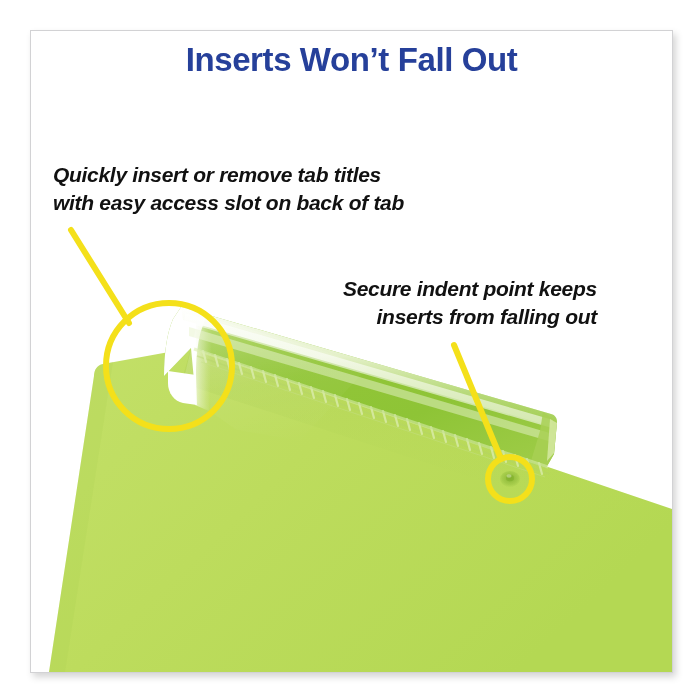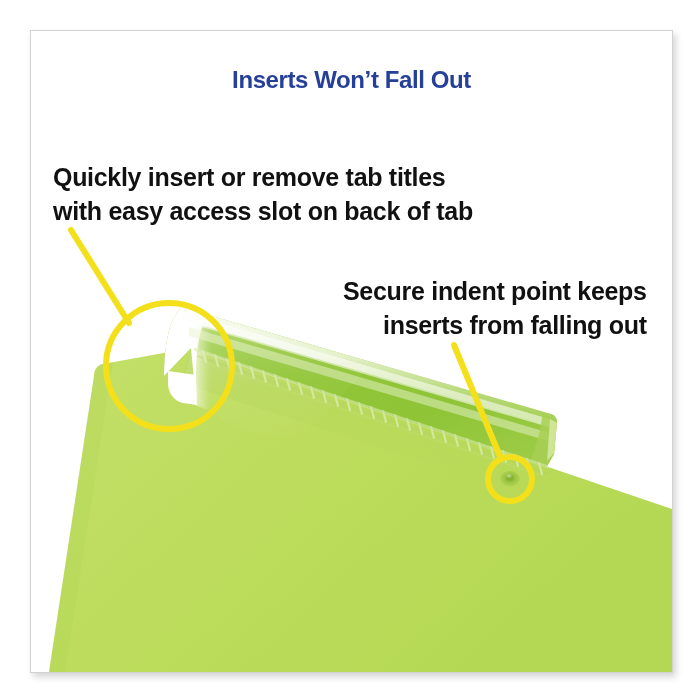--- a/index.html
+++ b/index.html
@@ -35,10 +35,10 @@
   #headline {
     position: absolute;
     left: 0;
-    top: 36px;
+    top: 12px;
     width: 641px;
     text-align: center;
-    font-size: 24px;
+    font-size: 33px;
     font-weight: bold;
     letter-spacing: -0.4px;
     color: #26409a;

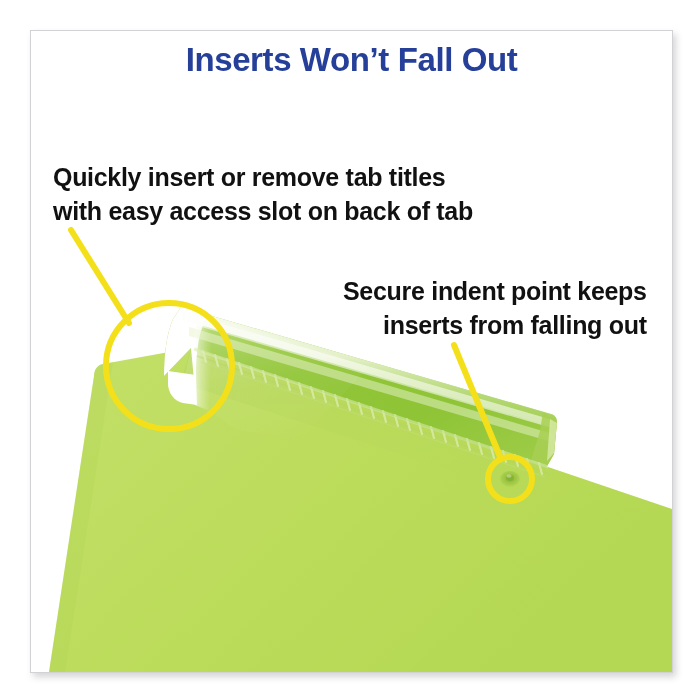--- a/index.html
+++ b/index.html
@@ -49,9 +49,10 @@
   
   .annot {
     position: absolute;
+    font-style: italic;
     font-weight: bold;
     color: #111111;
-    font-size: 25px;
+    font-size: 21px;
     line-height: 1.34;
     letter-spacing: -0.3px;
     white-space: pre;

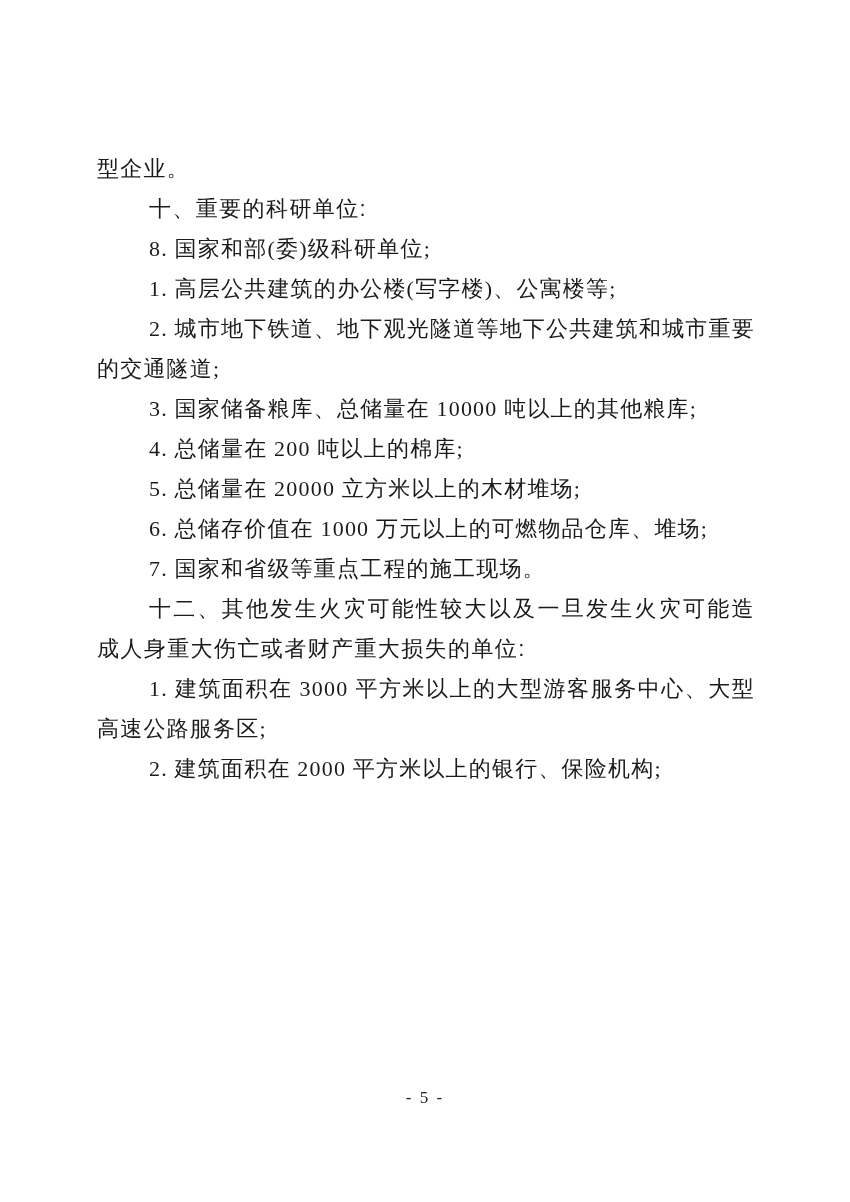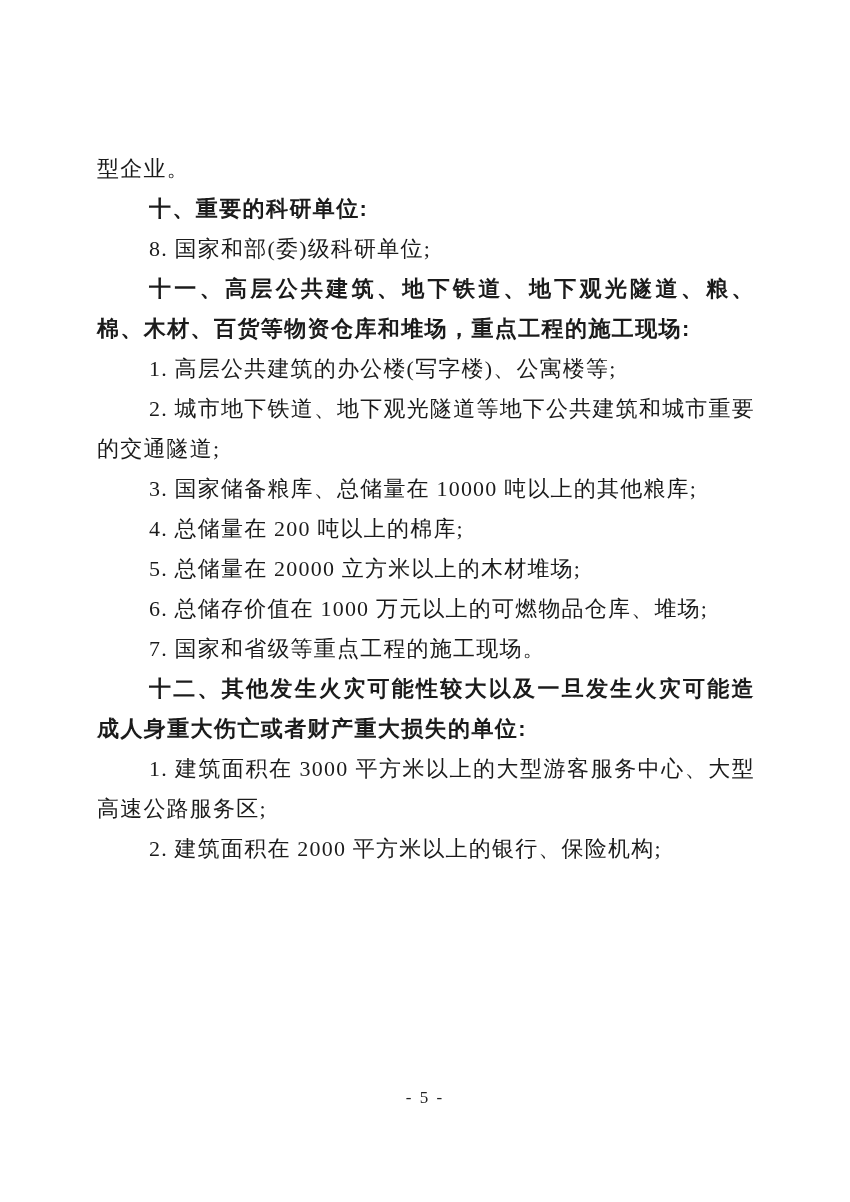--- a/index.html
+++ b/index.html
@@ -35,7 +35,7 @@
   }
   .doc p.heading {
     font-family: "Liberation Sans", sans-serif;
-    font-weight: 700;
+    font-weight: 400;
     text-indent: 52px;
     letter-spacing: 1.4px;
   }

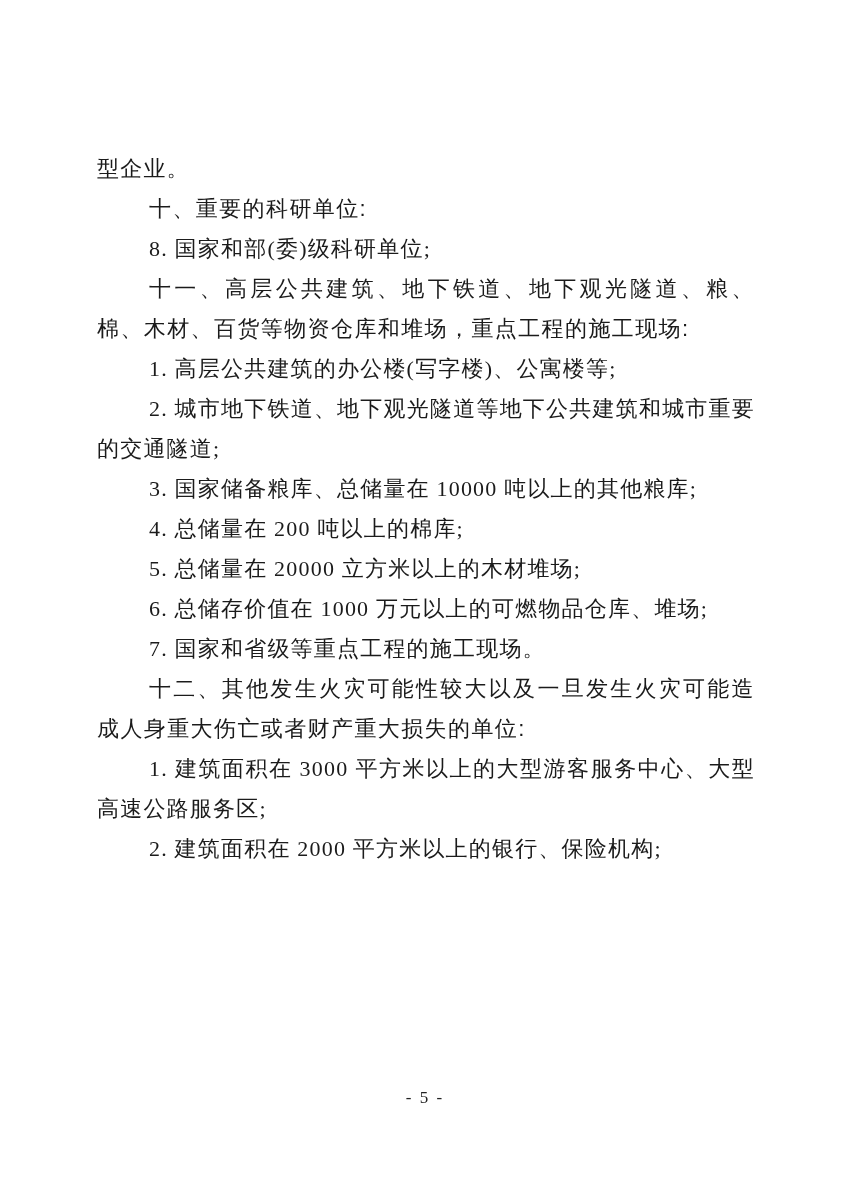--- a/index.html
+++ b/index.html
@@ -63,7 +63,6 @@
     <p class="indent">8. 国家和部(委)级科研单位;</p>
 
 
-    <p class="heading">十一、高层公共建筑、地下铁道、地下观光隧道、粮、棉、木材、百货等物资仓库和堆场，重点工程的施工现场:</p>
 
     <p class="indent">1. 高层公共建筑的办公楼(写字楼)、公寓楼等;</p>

········

— EXERCISE REQUIREMENTS —
With the pictures stripped out, return each record word for word.

— WRITTEN RESPONSE —
--- a/index.html
+++ b/index.html
@@ -35,10 +35,10 @@
   #headline {
     position: absolute;
     left: 0;
-    top: 36px;
+    top: 12px;
     width: 641px;
     text-align: center;
-    font-size: 24px;
+    font-size: 33px;
     font-weight: bold;
     letter-spacing: -0.4px;
     color: #26409a;

--- a/index.html
+++ b/index.html
@@ -49,9 +49,10 @@
   
   .annot {
     position: absolute;
+    font-style: italic;
     font-weight: bold;
     color: #111111;
-    font-size: 25px;
+    font-size: 21px;
     line-height: 1.34;
     letter-spacing: -0.3px;
     white-space: pre;

--- a/index.html
+++ b/index.html
@@ -35,7 +35,7 @@
   }
   .doc p.heading {
     font-family: "Liberation Sans", sans-serif;
-    font-weight: 700;
+    font-weight: 400;
     text-indent: 52px;
     letter-spacing: 1.4px;
   }

--- a/index.html
+++ b/index.html
@@ -63,7 +63,6 @@
     <p class="indent">8. 国家和部(委)级科研单位;</p>
 
 
-    <p class="heading">十一、高层公共建筑、地下铁道、地下观光隧道、粮、棉、木材、百货等物资仓库和堆场，重点工程的施工现场:</p>
 
     <p class="indent">1. 高层公共建筑的办公楼(写字楼)、公寓楼等;</p>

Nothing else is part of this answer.